Blackburn 0 Brentford 1

This Friday night game at Ewood Park felt like one of those crucial to Brentford’s promotion prospects, at a time when the Bees were still harbouring hopes of going up automatically. Ivan Toney gave the Bees an early lead from the penalty spot, and from then on it felt like back-to-the-wall-stuff as Brentford ground out a result they desperately needed. There were times when the Bees had been a class apart in the Championship over the previous couple of years – not least a few weeks earlier, when they had hammered Wycombe 7-2. But the sign of a team serious about stepping up a level is being able to also put up the barricades and snatch results from games when that’s all you need and the performance comes second. This felt like one of those games, and I can remember an overwhelming feeling of relief at the final whistle.

Brentford 0 Bournemouth 1

Bournemouth again. With the 2020-21 season coming to its final throes and nobody seemingly wanting to nail the second automatic promotion place behind Norwich, Brentford’s own claims were damaged by a run of just one win in seven games following that victory at Blackburn. But Bryan Mbeumo’s late winner at Dean Court was the first of two winning goals in four days for the striker, who all season had struggled, post-covid infection, to recapture the form of his first campaign with the Bees, but was now finishing this one in emphatic style. Four days later he netted the winner against Rotherham too, as Brentford picked up their form just at the right time to end the regular campaign with four straight wins. Ultimately, they just lost out to Watford in the automatic promotion stakes, but the Bees took that late-season form into the play-offs and never looked back. The rest was history.

Brentford 0 Man City 1

Just as against Chelsea in October, this was a defeat against an elite team which almost felt like a victory. Okay, the Bees didn’t come close to beating City like they did Chelsea, but avoiding the sort of battering City had dealt out to Leeds a few weeks earlier in the circumstances they found themselves in was a proud moment for the Bees. Shorn of almost an entire first team through injuries and covid absences, including some very key players, only the most optimistic Bees fan was predicting anything other than a heavy defeat.

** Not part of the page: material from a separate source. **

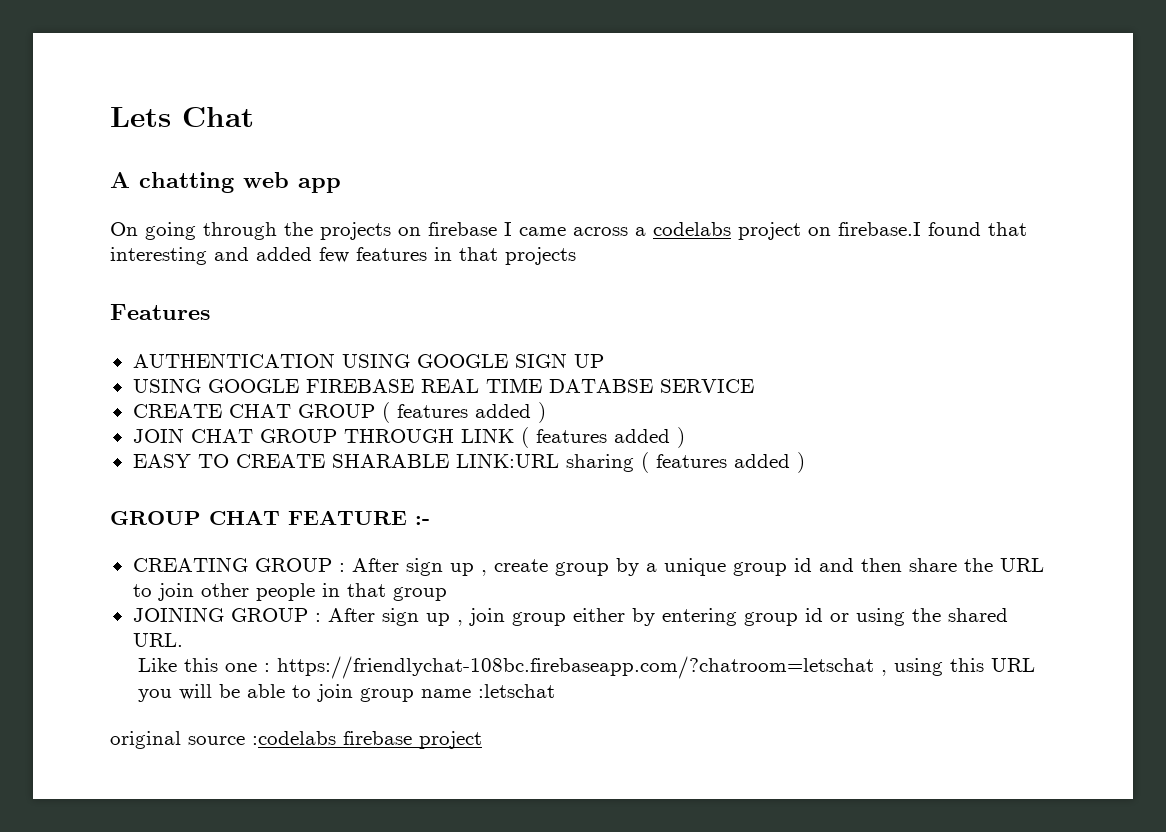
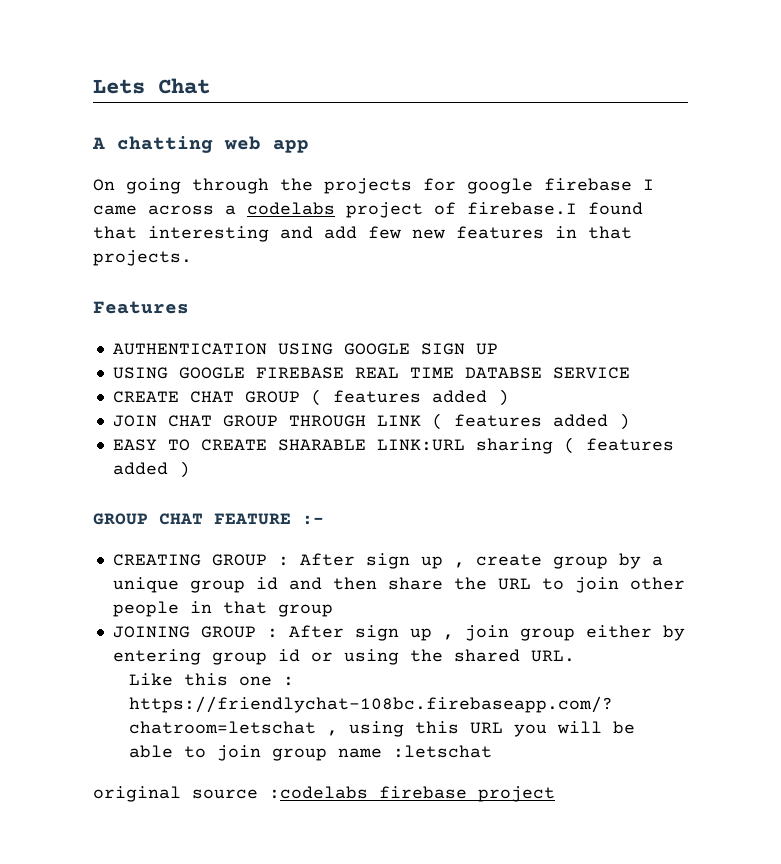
[398,227,421,236] on -> [423,178,533,194] for google
[808,227,831,236] on -> [434,202,456,215] of
[256,247,349,263] added few -> [324,226,445,239] add few new
[505,247,576,265] projects -> [93,250,192,266] projects.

But fringe players like Dominic Thompson and Matthias Jensen who had looked so out of their depth a few days earlier against Brighton put in the performance of their lives, as a severely depleted Brentford restricted one of the world’s best teams to just a single goal – and not many more chances. I still feel Brentford need to strengthen in January – especially in a season where covid absences are an increasing concern alongside the regular injuries which put the skids on their good start. But the City game at least restored some faith in Brentford’s strength in depth going into the transfer window, and with more of the injured players set to return in the coming weeks, things are looking a bit more positive as we turn into 2022.